§ **Supplied material**
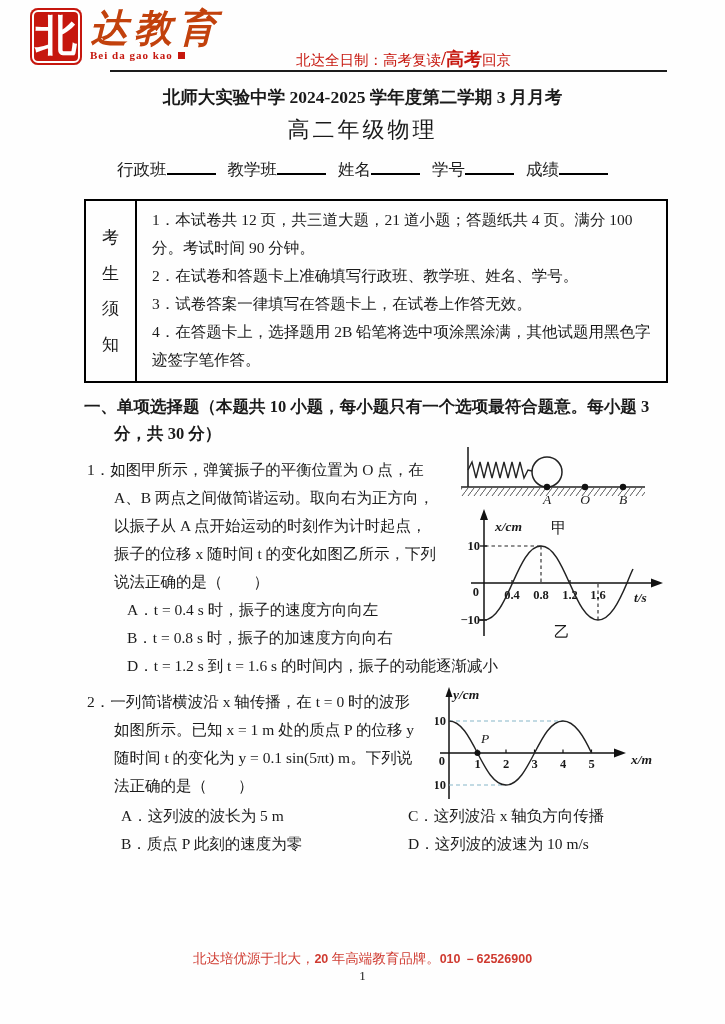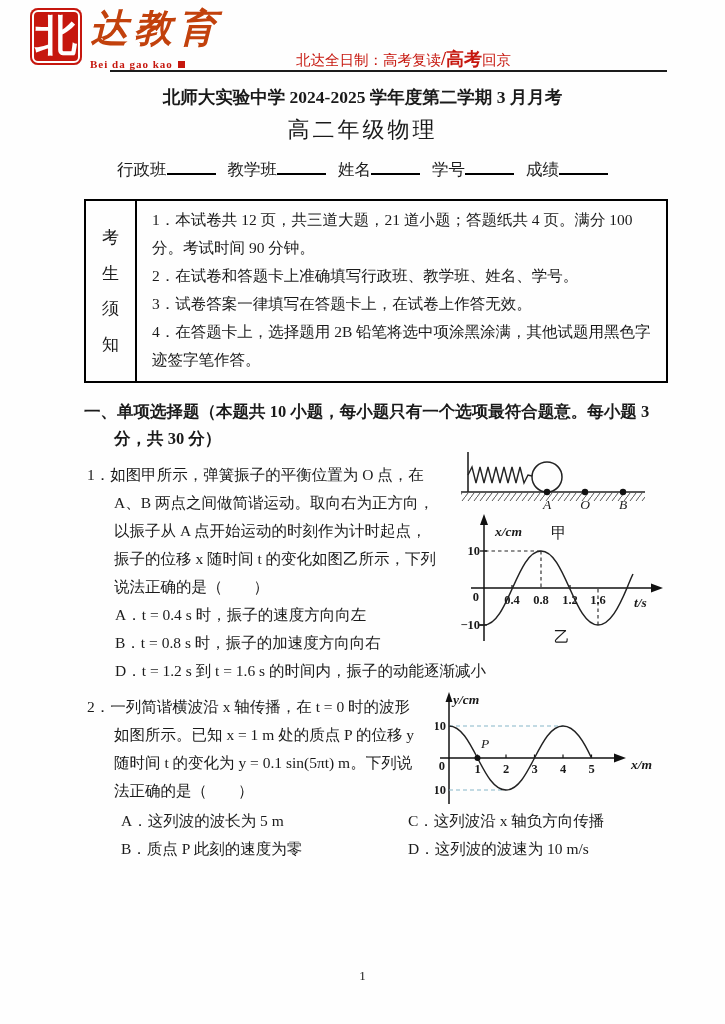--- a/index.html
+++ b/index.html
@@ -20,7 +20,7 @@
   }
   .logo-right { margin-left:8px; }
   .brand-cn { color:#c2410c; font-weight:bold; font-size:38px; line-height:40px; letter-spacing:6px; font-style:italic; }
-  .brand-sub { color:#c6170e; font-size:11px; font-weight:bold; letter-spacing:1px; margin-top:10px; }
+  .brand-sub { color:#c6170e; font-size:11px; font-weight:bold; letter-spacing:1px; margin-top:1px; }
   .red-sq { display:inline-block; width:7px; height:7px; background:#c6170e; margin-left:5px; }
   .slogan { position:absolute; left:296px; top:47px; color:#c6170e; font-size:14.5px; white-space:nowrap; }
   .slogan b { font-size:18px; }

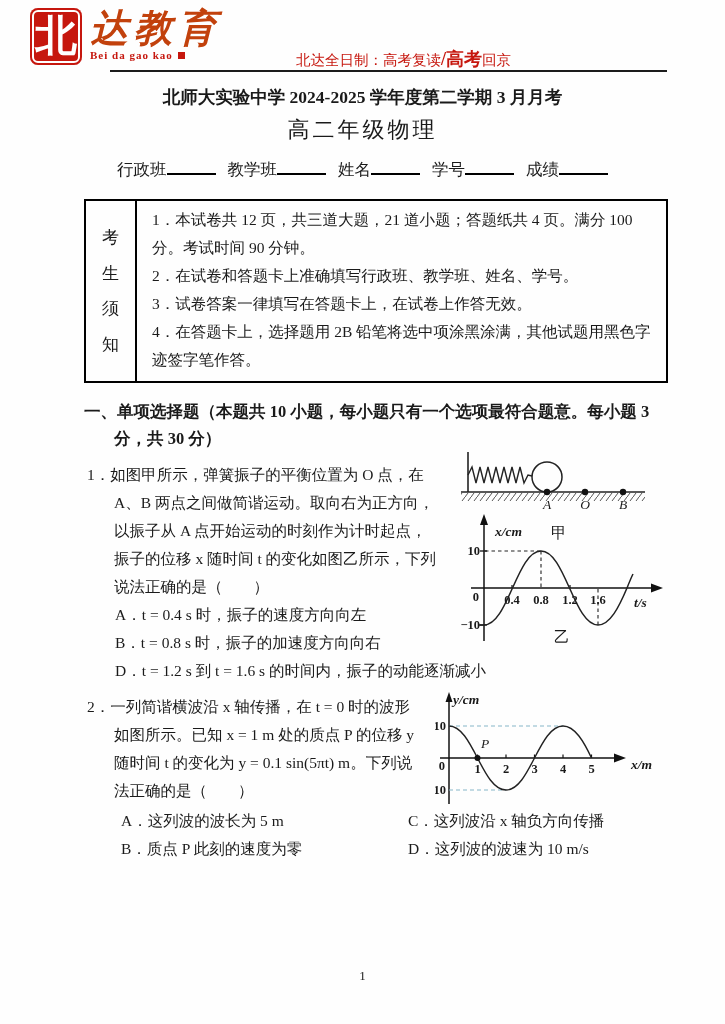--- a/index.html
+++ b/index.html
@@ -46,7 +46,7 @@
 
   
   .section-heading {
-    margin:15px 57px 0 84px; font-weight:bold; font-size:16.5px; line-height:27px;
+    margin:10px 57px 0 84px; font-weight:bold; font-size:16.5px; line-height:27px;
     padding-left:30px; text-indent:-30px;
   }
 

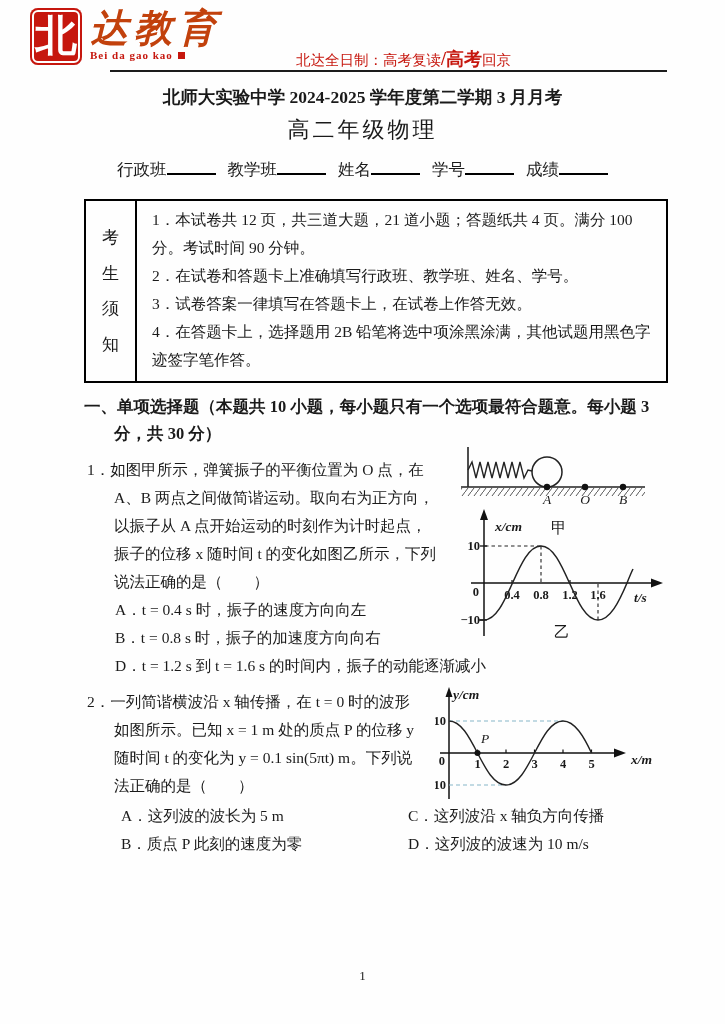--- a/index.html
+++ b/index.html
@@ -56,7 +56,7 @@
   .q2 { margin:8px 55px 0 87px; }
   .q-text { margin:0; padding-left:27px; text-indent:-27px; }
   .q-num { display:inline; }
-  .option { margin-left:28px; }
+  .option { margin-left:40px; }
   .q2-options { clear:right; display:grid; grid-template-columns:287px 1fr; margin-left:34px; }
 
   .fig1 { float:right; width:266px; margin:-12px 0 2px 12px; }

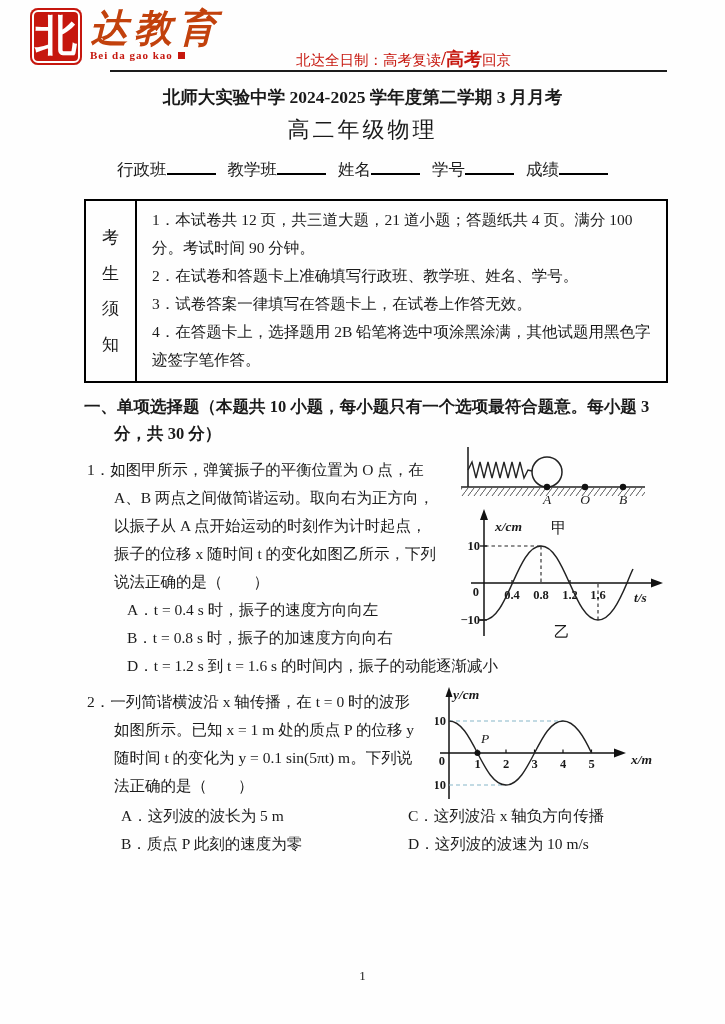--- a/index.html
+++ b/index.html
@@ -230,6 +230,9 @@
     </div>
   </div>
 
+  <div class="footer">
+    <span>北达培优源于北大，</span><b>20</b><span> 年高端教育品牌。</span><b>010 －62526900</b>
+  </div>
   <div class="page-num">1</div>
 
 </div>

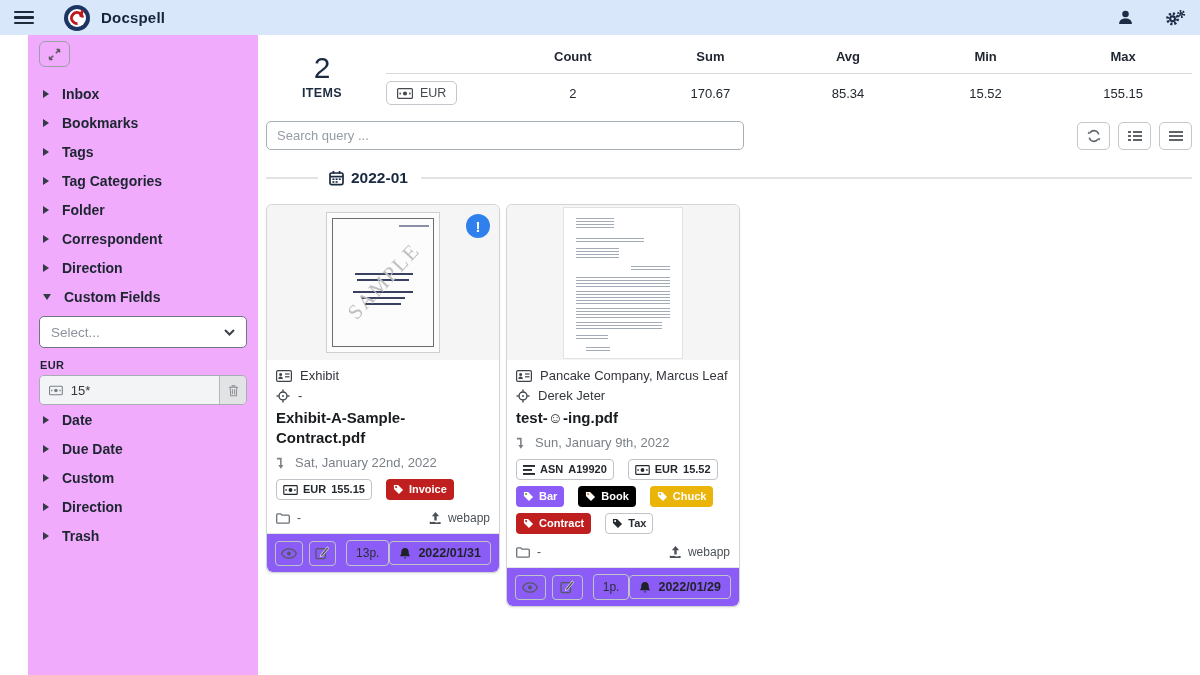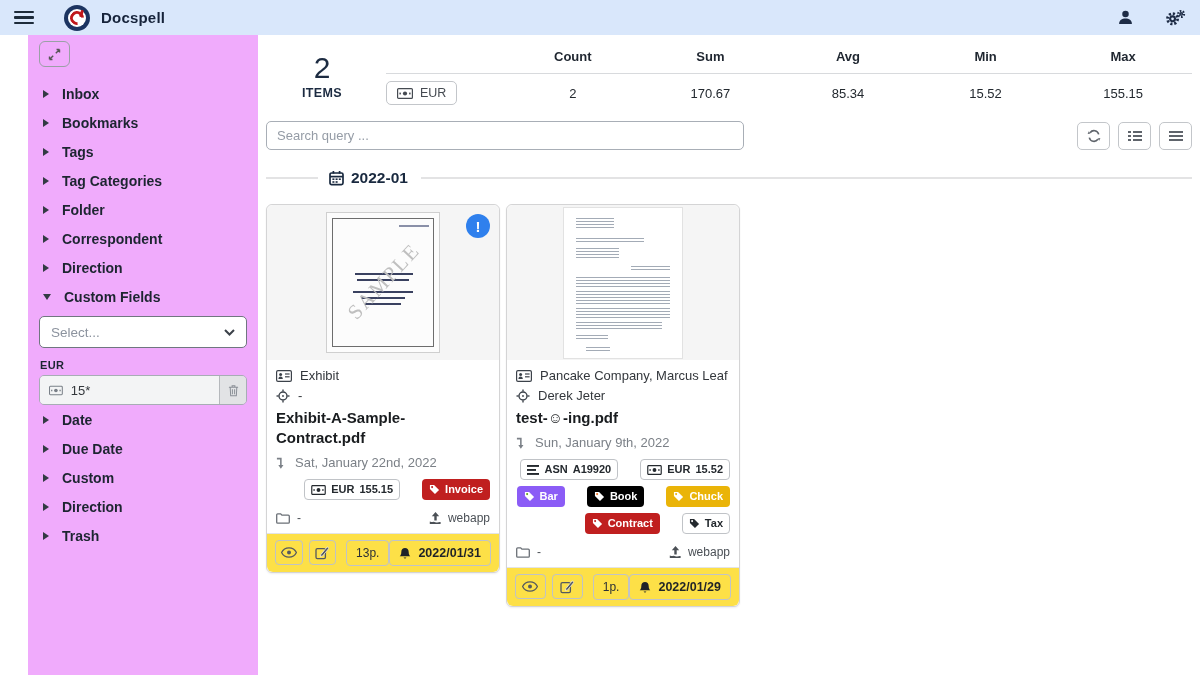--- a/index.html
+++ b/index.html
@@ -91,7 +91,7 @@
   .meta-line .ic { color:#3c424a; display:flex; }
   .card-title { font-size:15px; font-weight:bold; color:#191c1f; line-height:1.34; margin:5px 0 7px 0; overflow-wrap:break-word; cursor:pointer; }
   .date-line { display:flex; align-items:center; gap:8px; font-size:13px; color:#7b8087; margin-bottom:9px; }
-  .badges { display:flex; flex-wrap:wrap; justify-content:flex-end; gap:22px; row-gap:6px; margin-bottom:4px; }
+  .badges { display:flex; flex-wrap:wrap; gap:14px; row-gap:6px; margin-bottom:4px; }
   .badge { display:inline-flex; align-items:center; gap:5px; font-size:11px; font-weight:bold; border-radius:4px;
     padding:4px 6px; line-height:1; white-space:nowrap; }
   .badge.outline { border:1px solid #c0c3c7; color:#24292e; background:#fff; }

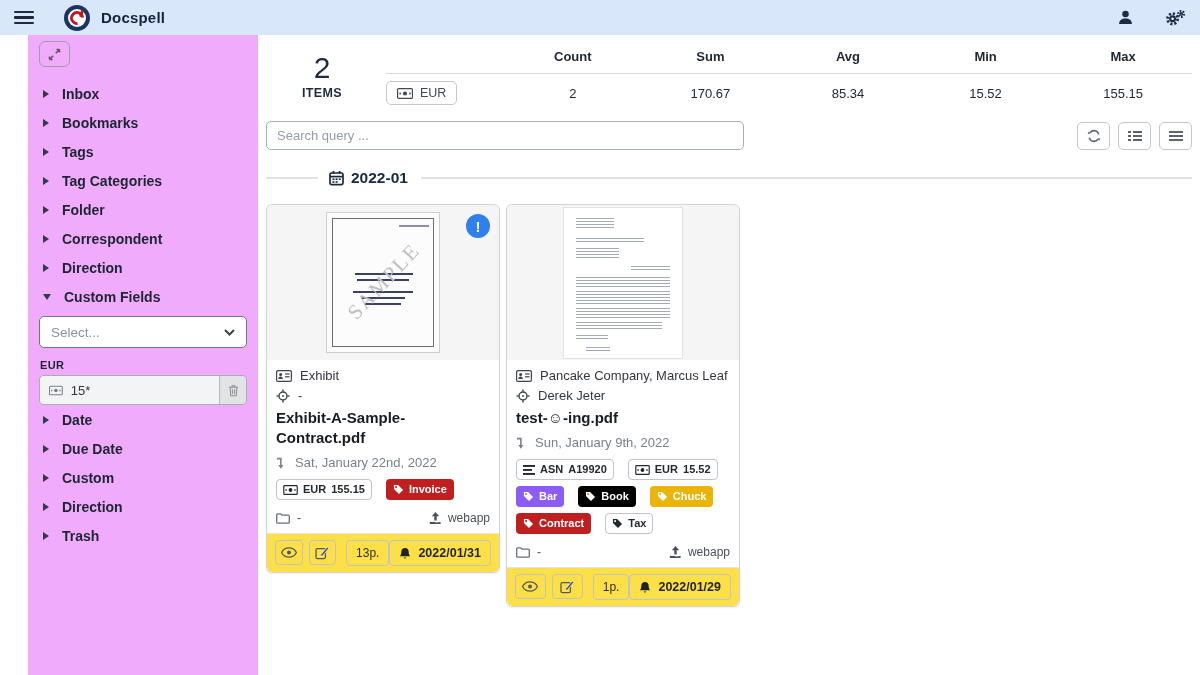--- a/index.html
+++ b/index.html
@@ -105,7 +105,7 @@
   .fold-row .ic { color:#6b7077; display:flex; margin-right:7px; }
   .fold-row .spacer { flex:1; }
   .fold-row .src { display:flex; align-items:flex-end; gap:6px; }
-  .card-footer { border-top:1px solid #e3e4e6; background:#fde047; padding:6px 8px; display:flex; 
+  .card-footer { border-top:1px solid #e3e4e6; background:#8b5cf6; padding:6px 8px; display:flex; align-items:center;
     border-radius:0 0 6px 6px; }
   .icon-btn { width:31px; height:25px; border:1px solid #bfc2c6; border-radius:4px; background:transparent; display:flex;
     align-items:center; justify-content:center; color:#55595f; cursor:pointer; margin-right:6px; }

§ **Instructions for the task**
Find the line with "-105,7 +105,7 @@" in the material above. Reproduce it and each line after it up to and including the line with "display:flex; align-items:flex-end; gap:6px;".

§ **Task answer**
@@ -105,7 +105,7 @@
   .fold-row .ic { color:#6b7077; display:flex; margin-right:7px; }
   .fold-row .spacer { flex:1; }
   .fold-row .src { display:flex; align-items:flex-end; gap:6px; }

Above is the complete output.